[Front-end code change data]
***
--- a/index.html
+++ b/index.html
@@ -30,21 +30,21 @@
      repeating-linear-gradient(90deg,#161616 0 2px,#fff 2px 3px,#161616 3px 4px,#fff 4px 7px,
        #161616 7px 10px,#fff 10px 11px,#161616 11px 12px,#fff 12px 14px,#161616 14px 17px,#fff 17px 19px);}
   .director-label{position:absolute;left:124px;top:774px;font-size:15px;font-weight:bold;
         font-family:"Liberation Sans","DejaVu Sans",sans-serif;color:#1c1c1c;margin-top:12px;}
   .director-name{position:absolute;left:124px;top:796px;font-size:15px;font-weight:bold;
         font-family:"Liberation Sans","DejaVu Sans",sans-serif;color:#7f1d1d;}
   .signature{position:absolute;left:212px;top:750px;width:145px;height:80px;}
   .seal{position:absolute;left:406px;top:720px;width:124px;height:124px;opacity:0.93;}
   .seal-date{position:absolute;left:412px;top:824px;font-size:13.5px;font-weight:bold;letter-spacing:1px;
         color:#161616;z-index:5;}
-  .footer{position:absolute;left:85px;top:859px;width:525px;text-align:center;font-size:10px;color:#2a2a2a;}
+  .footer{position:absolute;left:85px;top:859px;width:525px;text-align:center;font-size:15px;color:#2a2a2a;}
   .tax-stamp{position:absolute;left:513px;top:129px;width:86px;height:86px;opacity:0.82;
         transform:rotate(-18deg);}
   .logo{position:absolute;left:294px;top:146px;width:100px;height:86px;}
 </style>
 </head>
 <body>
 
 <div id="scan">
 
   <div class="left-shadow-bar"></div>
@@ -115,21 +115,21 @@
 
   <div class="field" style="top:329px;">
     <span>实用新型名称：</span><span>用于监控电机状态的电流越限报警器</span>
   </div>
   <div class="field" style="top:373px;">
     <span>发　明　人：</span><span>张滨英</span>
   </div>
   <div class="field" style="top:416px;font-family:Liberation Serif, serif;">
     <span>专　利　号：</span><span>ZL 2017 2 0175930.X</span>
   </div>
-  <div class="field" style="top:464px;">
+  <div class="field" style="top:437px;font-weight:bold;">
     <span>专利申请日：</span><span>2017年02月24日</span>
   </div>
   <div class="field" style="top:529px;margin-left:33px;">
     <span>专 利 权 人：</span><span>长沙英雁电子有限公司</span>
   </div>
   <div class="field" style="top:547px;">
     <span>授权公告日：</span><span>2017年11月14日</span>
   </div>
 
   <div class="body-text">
***
[To do]
Print all of the records, leaving each one exactly as it appears above.

[Answer section]
--- a/index.html
+++ b/index.html
@@ -30,21 +30,21 @@
      repeating-linear-gradient(90deg,#161616 0 2px,#fff 2px 3px,#161616 3px 4px,#fff 4px 7px,
        #161616 7px 10px,#fff 10px 11px,#161616 11px 12px,#fff 12px 14px,#161616 14px 17px,#fff 17px 19px);}
   .director-label{position:absolute;left:124px;top:774px;font-size:15px;font-weight:bold;
         font-family:"Liberation Sans","DejaVu Sans",sans-serif;color:#1c1c1c;margin-top:12px;}
   .director-name{position:absolute;left:124px;top:796px;font-size:15px;font-weight:bold;
         font-family:"Liberation Sans","DejaVu Sans",sans-serif;color:#7f1d1d;}
   .signature{position:absolute;left:212px;top:750px;width:145px;height:80px;}
   .seal{position:absolute;left:406px;top:720px;width:124px;height:124px;opacity:0.93;}
   .seal-date{position:absolute;left:412px;top:824px;font-size:13.5px;font-weight:bold;letter-spacing:1px;
         color:#161616;z-index:5;}
-  .footer{position:absolute;left:85px;top:859px;width:525px;text-align:center;font-size:10px;color:#2a2a2a;}
+  .footer{position:absolute;left:85px;top:859px;width:525px;text-align:center;font-size:15px;color:#2a2a2a;}
   .tax-stamp{position:absolute;left:513px;top:129px;width:86px;height:86px;opacity:0.82;
         transform:rotate(-18deg);}
   .logo{position:absolute;left:294px;top:146px;width:100px;height:86px;}
 </style>
 </head>
 <body>
 
 <div id="scan">
 
   <div class="left-shadow-bar"></div>
@@ -115,21 +115,21 @@
 
   <div class="field" style="top:329px;">
     <span>实用新型名称：</span><span>用于监控电机状态的电流越限报警器</span>
   </div>
   <div class="field" style="top:373px;">
     <span>发　明　人：</span><span>张滨英</span>
   </div>
   <div class="field" style="top:416px;font-family:Liberation Serif, serif;">
     <span>专　利　号：</span><span>ZL 2017 2 0175930.X</span>
   </div>
-  <div class="field" style="top:464px;">
+  <div class="field" style="top:437px;font-weight:bold;">
     <span>专利申请日：</span><span>2017年02月24日</span>
   </div>
   <div class="field" style="top:529px;margin-left:33px;">
     <span>专 利 权 人：</span><span>长沙英雁电子有限公司</span>
   </div>
   <div class="field" style="top:547px;">
     <span>授权公告日：</span><span>2017年11月14日</span>
   </div>
 
   <div class="body-text">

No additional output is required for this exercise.